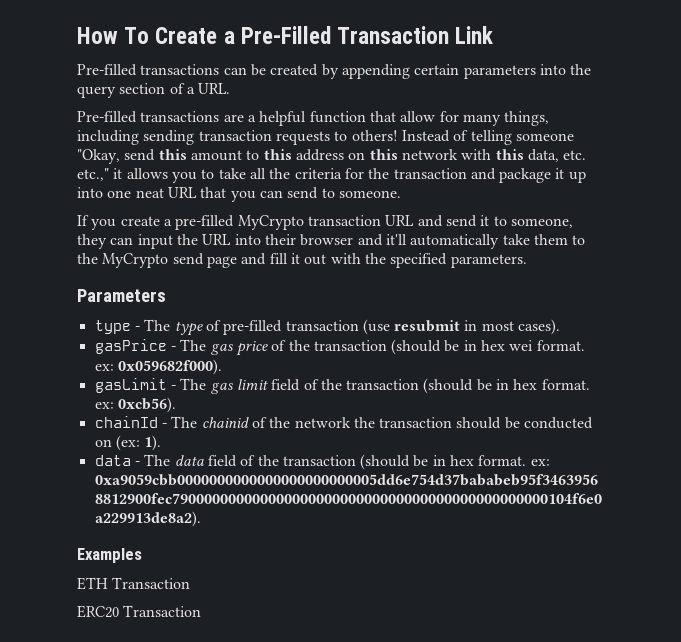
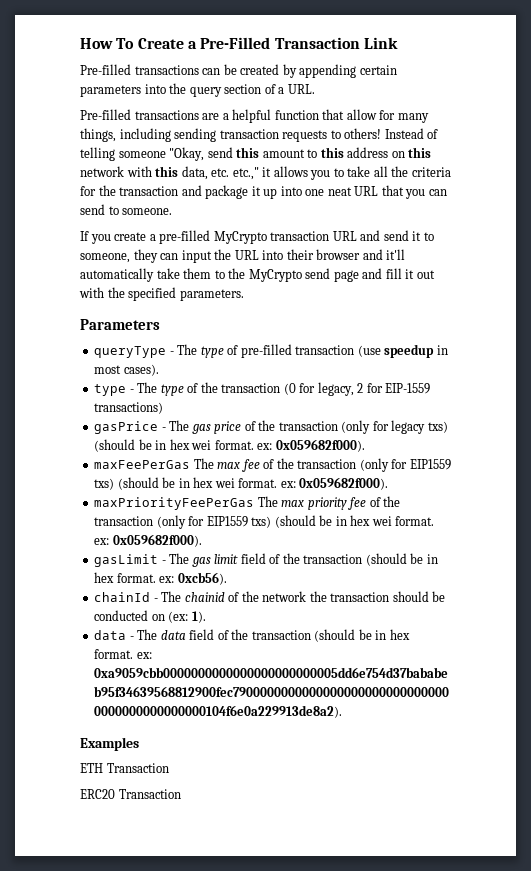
- type - The type of pre-filled transaction (use resubmit in most cases).
+ queryType - The type of pre-filled transaction (use speedup in most cases).
+ type - The type of the transaction (0 for legacy, 2 for EIP-1559 transactions)
- gasPrice - The gas price of the transaction (should be in hex wei format. ex: 0x059682f000).
+ gasPrice - The gas price of the transaction (only for legacy txs) (should be in hex wei format. ex: 0x059682f000).
+ maxFeePerGas The max fee of the transaction (only for EIP1559 txs) (should be in hex wei format. ex: 0x059682f000).
+ maxPriorityFeePerGas The max priority fee of the transaction (only for EIP1559 txs) (should be in hex wei format. ex: 0x059682f000).

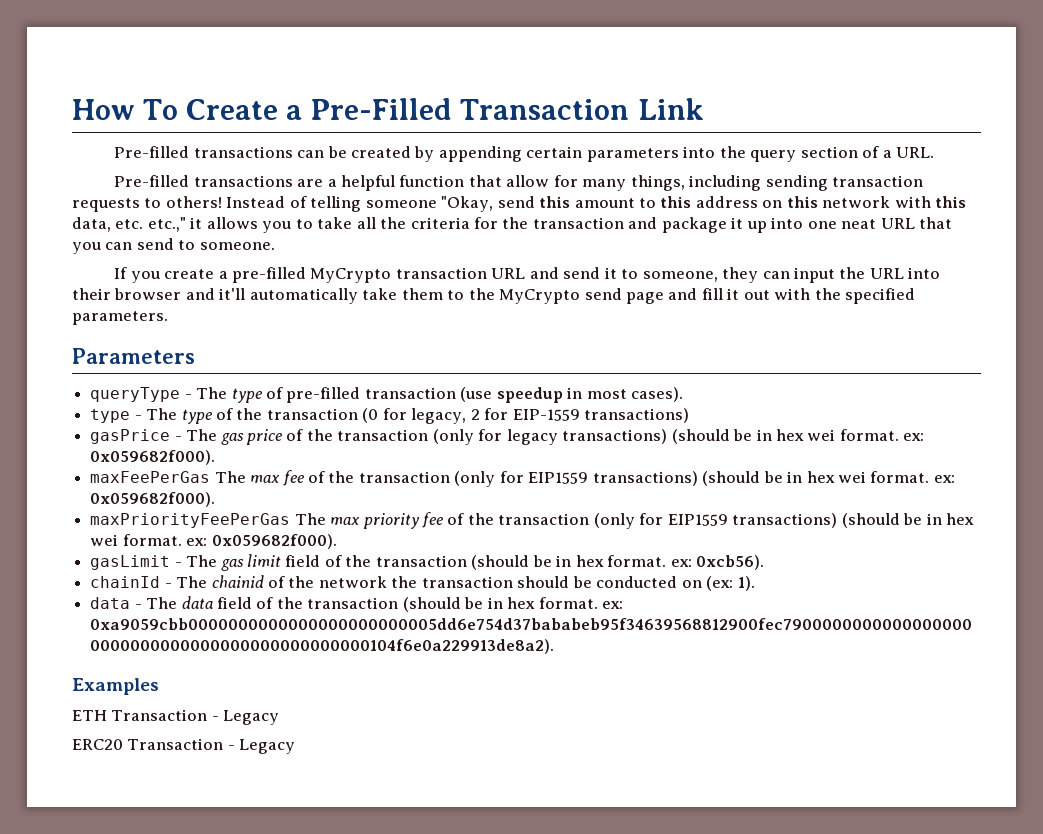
- gasPrice - The gas price of the transaction (only for legacy txs) (should be in hex wei format. ex: 0x059682f000).
+ gasPrice - The gas price of the transaction (only for legacy transactions) (should be in hex wei format. ex: 0x059682f000).
- maxFeePerGas The max fee of the transaction (only for EIP1559 txs) (should be in hex wei format. ex: 0x059682f000).
+ maxFeePerGas The max fee of the transaction (only for EIP1559 transactions) (should be in hex wei format. ex: 0x059682f000).
- maxPriorityFeePerGas The max priority fee of the transaction (only for EIP1559 txs) (should be in hex wei format. ex: 0x059682f000).
+ maxPriorityFeePerGas The max priority fee of the transaction (only for EIP1559 transactions) (should be in hex wei format. ex: 0x059682f000).
- ETH Transaction
+ ETH Transaction - Legacy
- ERC20 Transaction
+ ERC20 Transaction - Legacy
####################
Each line from the one containing "ETH Transaction - Legacy" to the close of the records must appear in the output exactly, and no other line.

= The completed task =
+ ETH Transaction - Legacy
- ERC20 Transaction
+ ERC20 Transaction - Legacy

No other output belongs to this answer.